Aşığın aşkı tükenmez. Allah’ın aşkı tükenmez. Allah’ın aşkıyla, Muhammed’den feyiz alan bir âşık, gayet tabi ki dünya ve ahiretin saadet bahçelerinin anahtarını eline alıp o bahçelerde huzur ve huşu içerisinde yaşayabilir, mutmain olabilir. Ayet-i kerimenin insanlık âlemine ve bizlere tutmuş olduğu ışık: Rabblerine kavuşmayı umanlar iyi iş işlesinler ve Rabblerine ibadette hiç bir şeyi ortak koşmasınlar. “Ey Habibim de ki: “Ben bir beşerim ancak bana sadece ilâhınızın bir ilâh olduğu vahy olunuyor.” ( Bkz. Kehf, 110) Velilere de ilham gelir.

Rabblerine kavuşmayı umanlar, kullukla iyi işler yapsınlar ve Allah’a ortak eş koşmasınlar. Allah’a kulluklarını, ibadetlerini ve insanlık vazifelerini vicdani murakabe altında yürütsünler. Kulluğunu, vicdanı murakabe altında yürütenler Allah’ın feyzini, rahmetini, rızasını ve cennetini kazanırlar. Bunlar kulluk vazifelerini ve vecibelerini itina ile yaşayarak yollarına devam ederler.

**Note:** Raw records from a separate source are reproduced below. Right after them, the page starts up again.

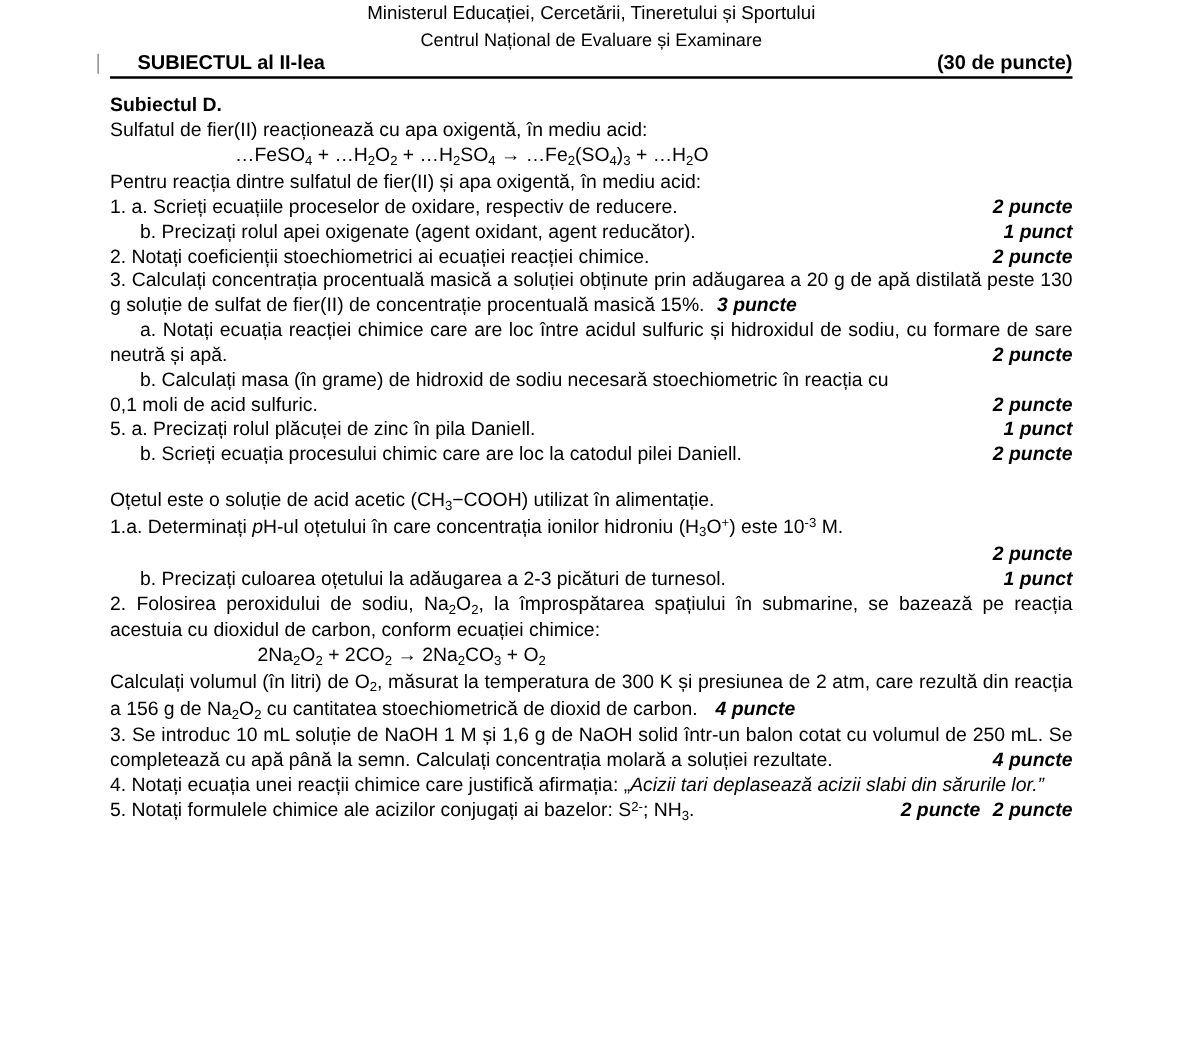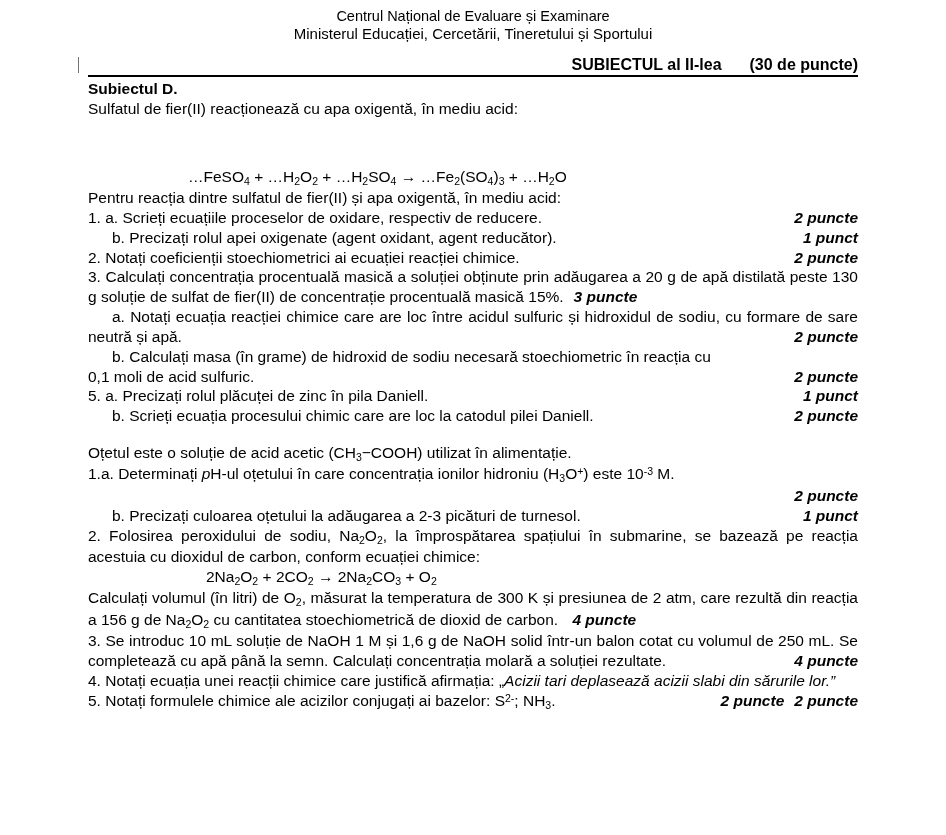--- a/index.html
+++ b/index.html
@@ -126,8 +126,8 @@
 <div class="page">
 
   <div class="header">
+    <div class="header-line">Ministerul Educației, Cercetării, Tineretului și Sportului</div>
     <div class="header-line second">Centrul Național de Evaluare și Examinare</div>
-    <div class="header-line">Ministerul Educației, Cercetării, Tineretului și Sportului</div>
   </div>
 
   <div class="content">

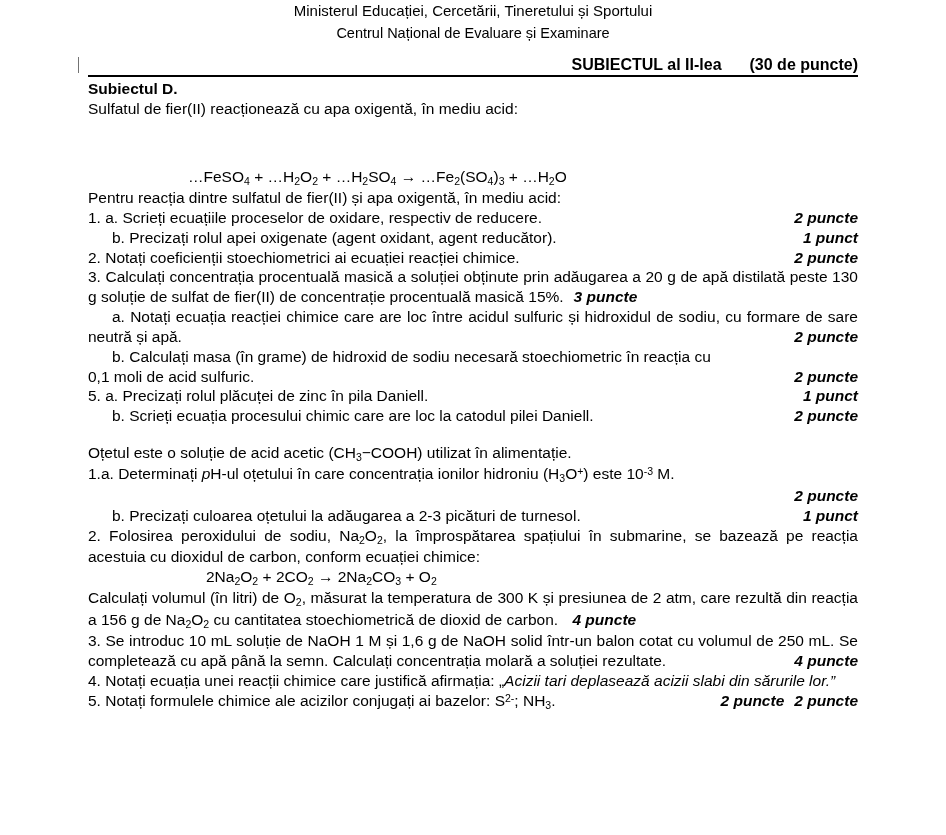--- a/index.html
+++ b/index.html
@@ -46,11 +46,10 @@
   }
   .title-row {
     display: flex;
-    justify-content: flex-end;
+    justify-content: space-between;
     align-items: baseline;
     font-weight: bold;
     border-bottom: 2px solid #000;
-    margin-top: 14px;
     padding-bottom: 0px;
     position: relative;
   }

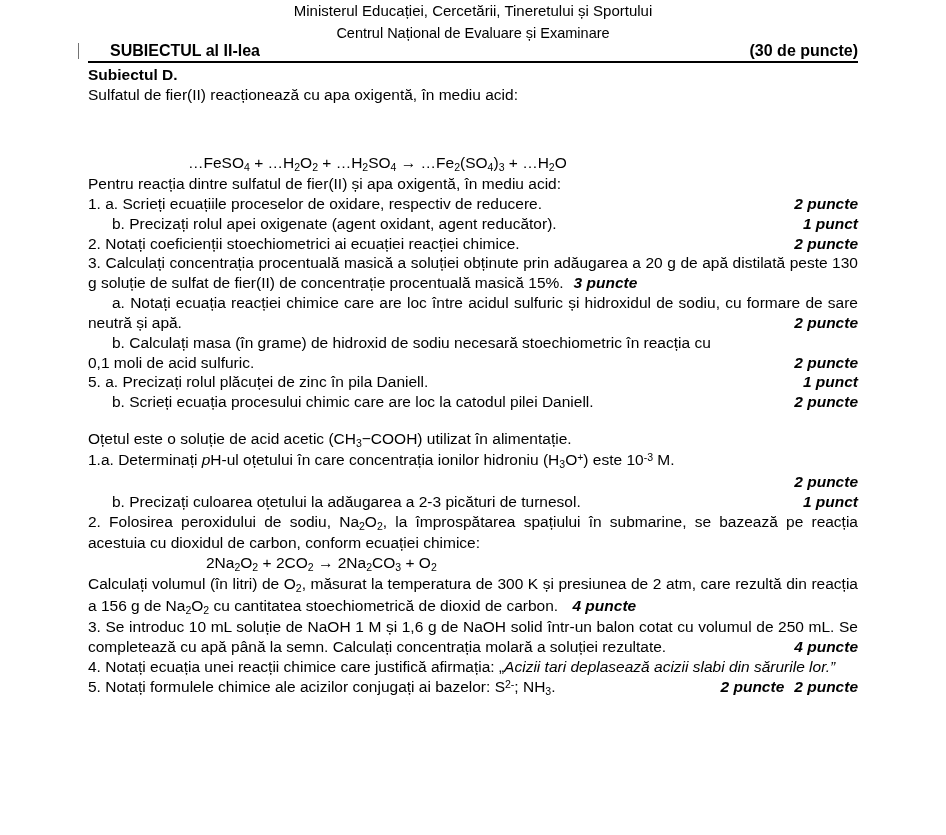--- a/index.html
+++ b/index.html
@@ -72,7 +72,7 @@
   }
   .section-head {
     font-weight: bold;
-    margin-top: 2px;
+    margin-top: 12px;
   }
   .line {
     white-space: nowrap;

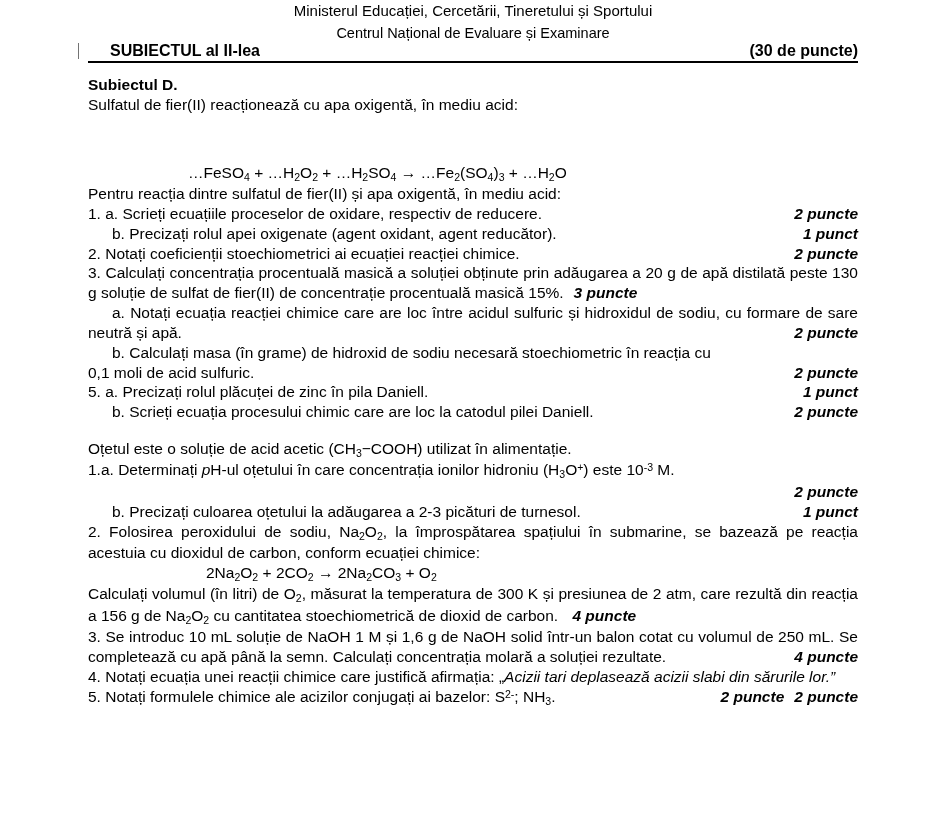--- a/index.html
+++ b/index.html
@@ -95,7 +95,6 @@
   .eqline {
     padding-left: 100px;
     white-space: nowrap;
-    margin-top: 48px;
   }
   .eqline2 {
     padding-left: 118px;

Allah’ın emri fermanı ayet-i kerimede: “Allah’ın rahmetinden ümidinizi kesmeyin.” diye buyrulmaktadır.(Bkz. Zümer,53) Sizler de ehl-i ihvan olarak Allah’ın hidayetinden, Cenâb-ı Resûlullah’ın şefaatinden ümidinizi kesmeyin. Kur’an-ı Kerim’de ‘yalan söyleyenler Kur’an’a inanmayanlardır’ (Bkz. Nahl, 105), hadis-i şerifte ise ‘yalan söyleyenler bizden değildir’ uyarıları insanlara ışık tutmaktadır.

Dil, kalp ve ruh yalan söylemek için halk edilmemiştir. Dil, Allah’ı zikretmek için, kalp Allah’ı zikretmek için, ruh Allah’ı zikretmek için halk edilmiştir. Gayet tabi ki yalan söyleyenler, kalbinde yalan zuhura gelenler. İşte onlar Cenâb-ı Resûlullah’ın bahsettiği gibi bizden değildir. Onlar hüsrana uğrayacaklardır.

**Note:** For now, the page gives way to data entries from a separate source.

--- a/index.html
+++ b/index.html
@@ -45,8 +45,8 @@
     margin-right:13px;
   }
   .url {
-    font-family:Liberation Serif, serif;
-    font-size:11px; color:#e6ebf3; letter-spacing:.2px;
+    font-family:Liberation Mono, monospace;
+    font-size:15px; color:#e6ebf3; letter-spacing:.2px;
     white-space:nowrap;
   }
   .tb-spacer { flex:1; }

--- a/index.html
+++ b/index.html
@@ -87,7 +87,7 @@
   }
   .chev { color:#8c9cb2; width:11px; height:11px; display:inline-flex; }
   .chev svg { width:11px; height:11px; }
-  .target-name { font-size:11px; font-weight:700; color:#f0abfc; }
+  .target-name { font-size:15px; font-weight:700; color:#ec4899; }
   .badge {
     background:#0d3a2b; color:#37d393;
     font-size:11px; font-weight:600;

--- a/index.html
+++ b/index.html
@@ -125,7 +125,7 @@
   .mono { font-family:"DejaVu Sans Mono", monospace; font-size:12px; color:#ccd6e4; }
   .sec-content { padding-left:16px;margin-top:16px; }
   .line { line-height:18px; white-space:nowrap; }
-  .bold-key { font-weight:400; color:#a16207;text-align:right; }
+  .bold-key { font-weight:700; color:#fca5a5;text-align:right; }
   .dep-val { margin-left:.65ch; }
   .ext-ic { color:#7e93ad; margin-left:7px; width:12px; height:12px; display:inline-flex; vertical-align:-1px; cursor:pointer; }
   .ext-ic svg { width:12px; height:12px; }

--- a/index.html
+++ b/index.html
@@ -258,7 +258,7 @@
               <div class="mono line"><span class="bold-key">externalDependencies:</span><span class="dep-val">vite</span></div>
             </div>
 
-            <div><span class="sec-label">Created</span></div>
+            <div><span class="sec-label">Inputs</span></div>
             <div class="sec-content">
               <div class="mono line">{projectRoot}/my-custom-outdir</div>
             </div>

Malumaliniz biz gönüllere ışık tutmak arzusundayız. “Et-turuku ilallâhi bi-adedi enfâsi'l halâik” Allaha giden yollar mahlûkatın nefesi sayısıncadır. Gayet tabi ki bu yollar içerisinde Allah’ın cemaline kavuşan Allah’ın rahmetine kavuşanlar; Cenâb-ı Resûlullah’ın yolundan giden Cenâb-ı Resûlullahın feyzinden faydalananlardır. Hz. Muhammed’in yolundan gidenlerdir. Onlar bu menzile ulaşırlar.

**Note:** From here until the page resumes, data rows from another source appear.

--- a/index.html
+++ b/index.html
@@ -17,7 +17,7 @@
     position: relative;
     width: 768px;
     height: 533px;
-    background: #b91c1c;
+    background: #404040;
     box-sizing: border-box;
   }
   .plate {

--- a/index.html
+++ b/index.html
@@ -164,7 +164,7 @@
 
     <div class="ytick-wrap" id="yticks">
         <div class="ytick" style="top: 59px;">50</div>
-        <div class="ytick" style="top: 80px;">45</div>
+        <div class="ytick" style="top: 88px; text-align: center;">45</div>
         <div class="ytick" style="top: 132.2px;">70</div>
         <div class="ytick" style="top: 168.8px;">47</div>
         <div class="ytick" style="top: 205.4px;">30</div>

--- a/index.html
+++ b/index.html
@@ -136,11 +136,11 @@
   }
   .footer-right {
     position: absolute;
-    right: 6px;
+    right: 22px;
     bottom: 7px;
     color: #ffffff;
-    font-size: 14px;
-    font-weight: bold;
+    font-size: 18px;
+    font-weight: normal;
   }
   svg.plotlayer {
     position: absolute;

Yine ayet-i kerimde: “Emrolunduğunuz gibi olun!” diye buyrulmaktadır. (Bkz. Hûd,112) Siz bulunduğunuz istikamet üzere yürüyün, bulunduğunuz istikametten ayrılmayın zira ayrılanlar dalalete düşer. Aranıza nifak girer, perişan olursunuz. Tek cümle tek istikamet; gönül birliğiyle beraber yürüyebilmektir. Bir hadis-i şerifte: “İntakiymen ahsente ileyhi.” yani “İyilik ettiğin şahsın şerrinden korun.” diye buyurmaktadır.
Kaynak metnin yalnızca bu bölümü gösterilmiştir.